• **Screenshot and code edit data**
==================================================

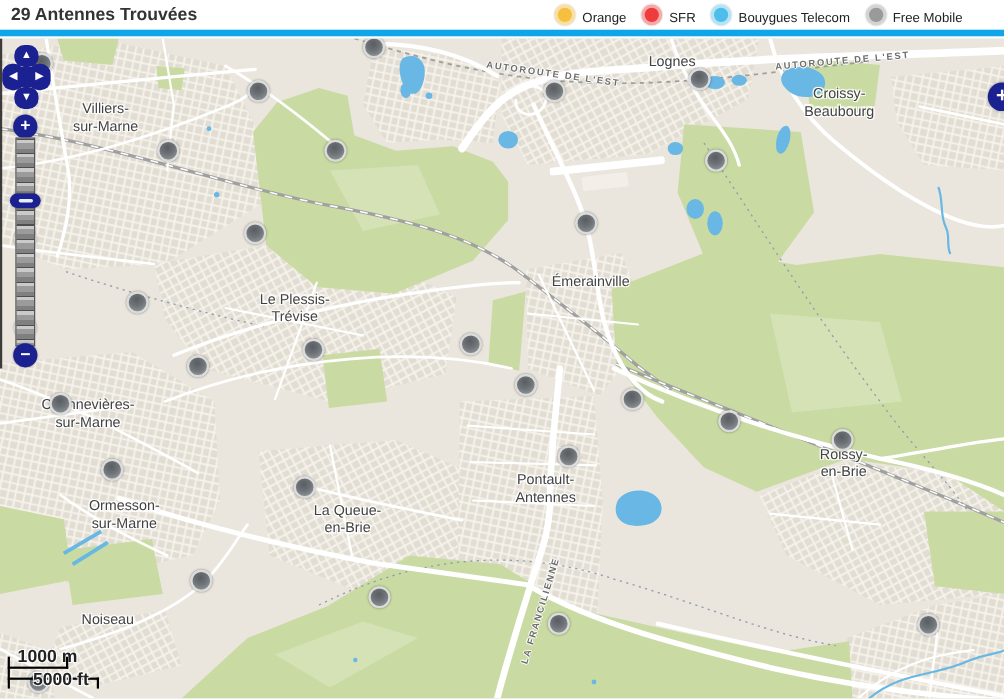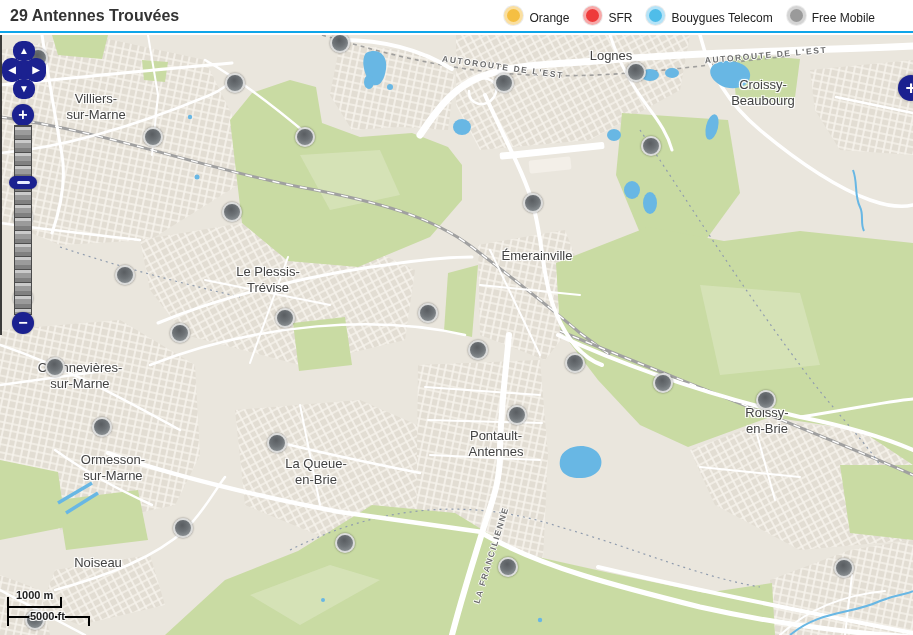"29 Antennes Trouvées" .header { border-bottom: 2px solid #0ea5e9 -> 6px solid #0ea5e9 }
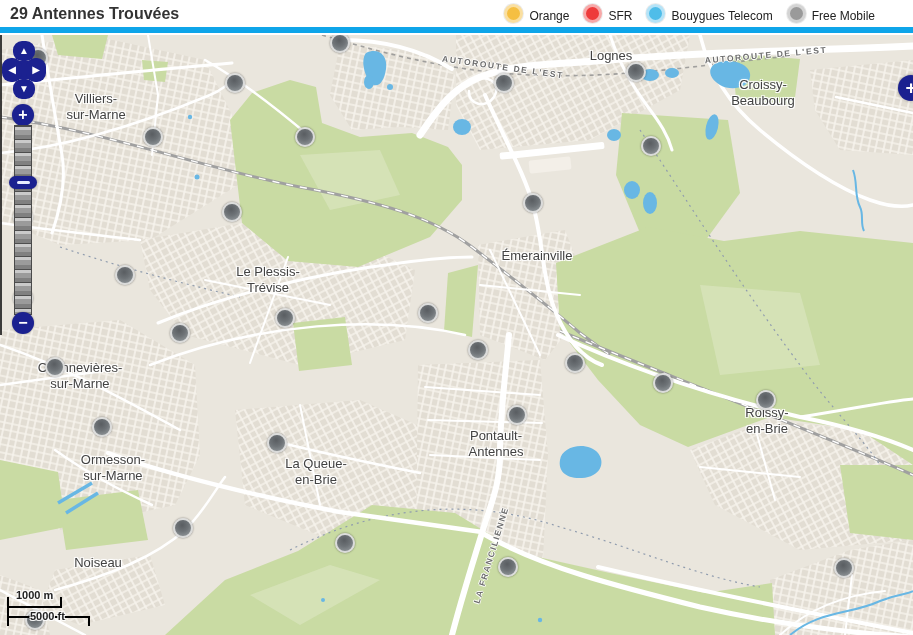"1000 m" .scale-label { font-size: 11px -> 16px }
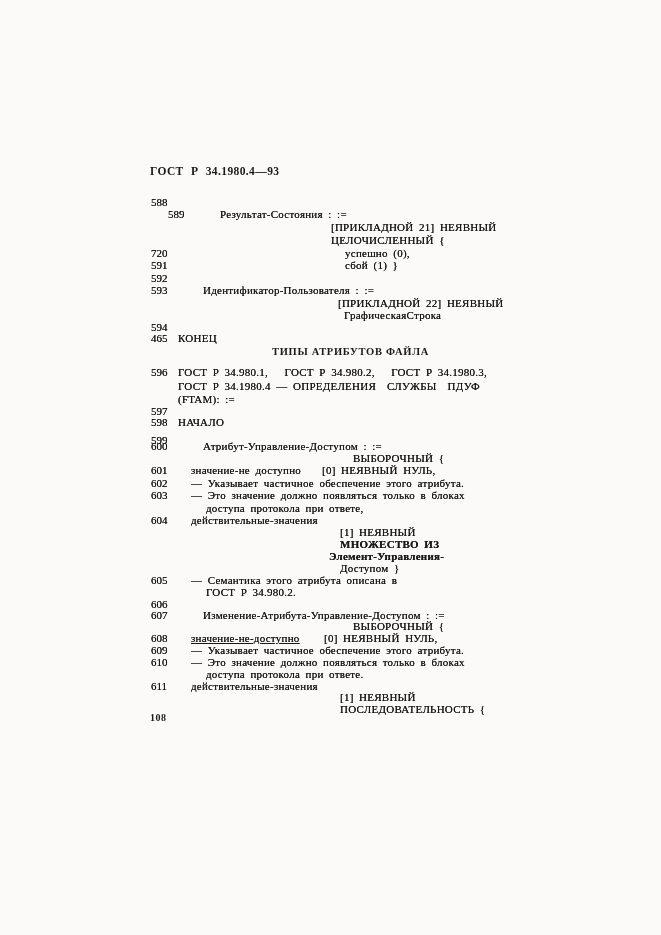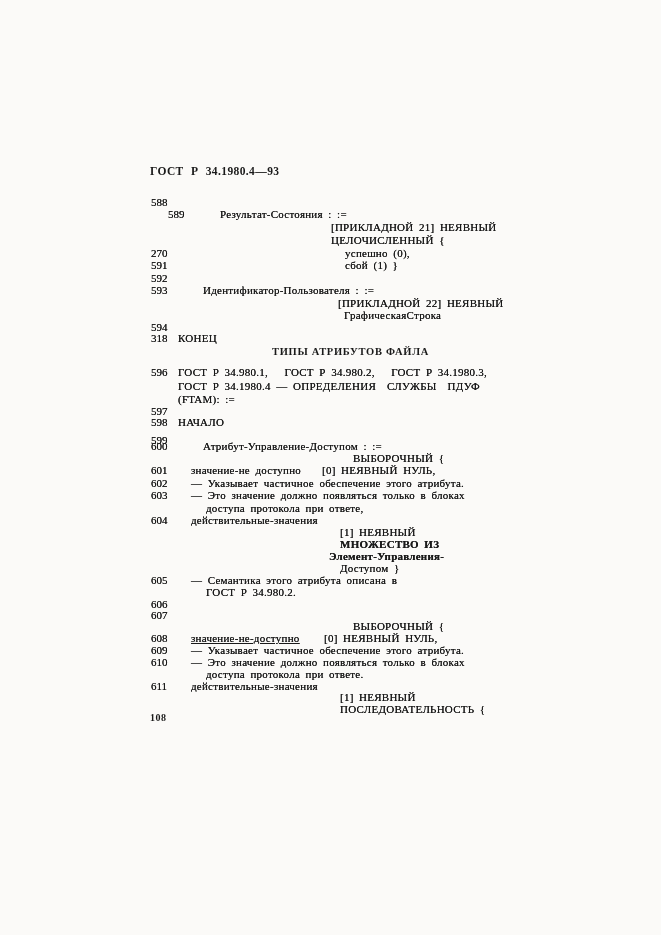"270" span.num { text: 270 -> 720 }
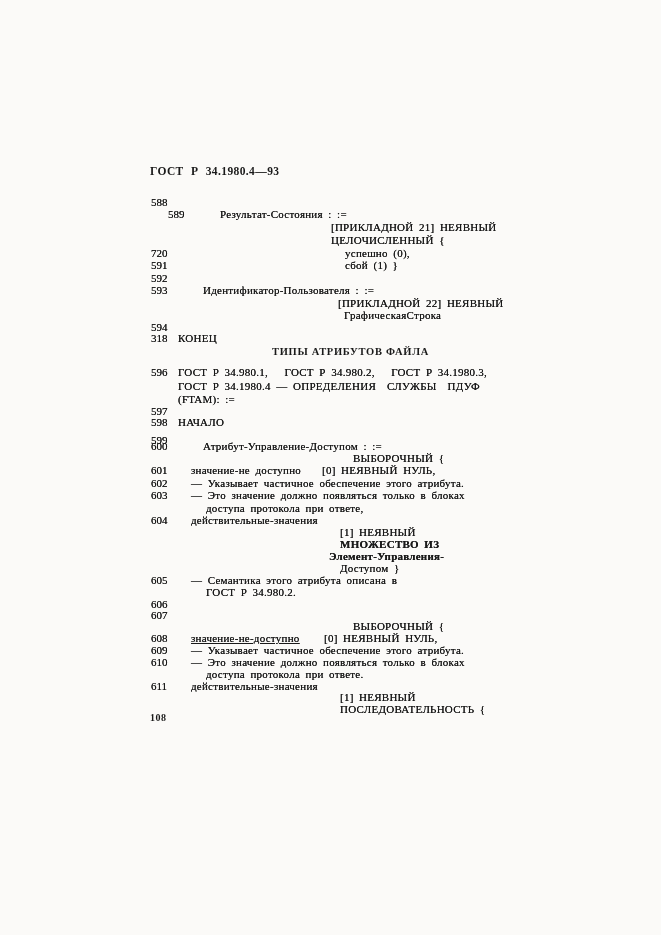"318" span.num { text: 318 -> 465 }
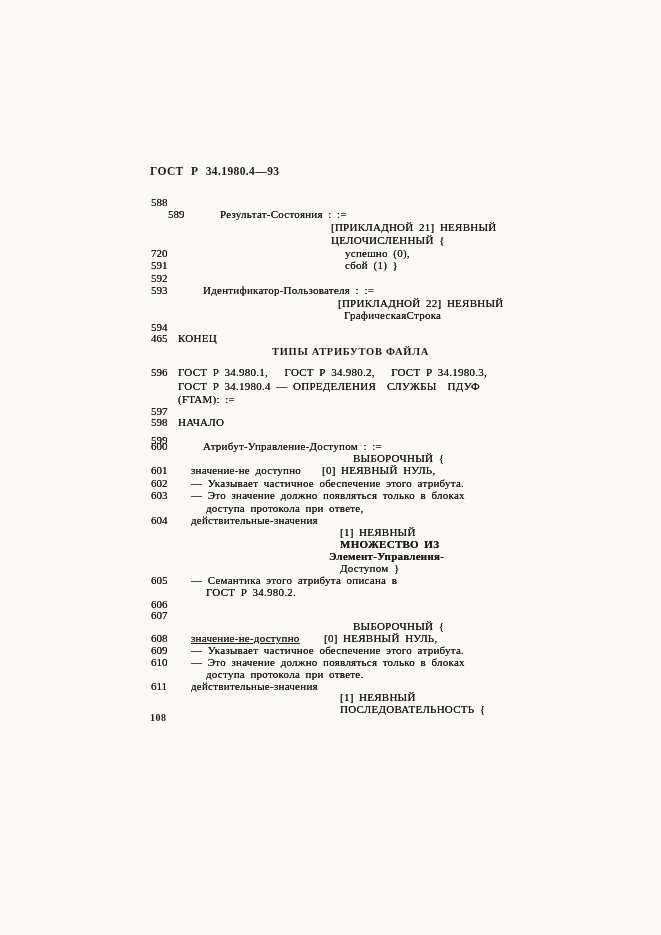"Изменение-Атрибута-Управление-Доступом :" span.seg { html: none -> <span>Изменение-Атрибута-Управление-Доступом : :=</span> }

==================================================

• **Exercise details**
Return the entries above exactly and in full; do not include images.

• **Result of this task**
"29 Antennes Trouvées" .header { border-bottom: 2px solid #0ea5e9 -> 6px solid #0ea5e9 }
"1000 m" .scale-label { font-size: 11px -> 16px }
"270" span.num { text: 270 -> 720 }
"318" span.num { text: 318 -> 465 }
"Изменение-Атрибута-Управление-Доступом :" span.seg { html: none -> <span>Изменение-Атрибута-Управление-Доступом : :=</span> }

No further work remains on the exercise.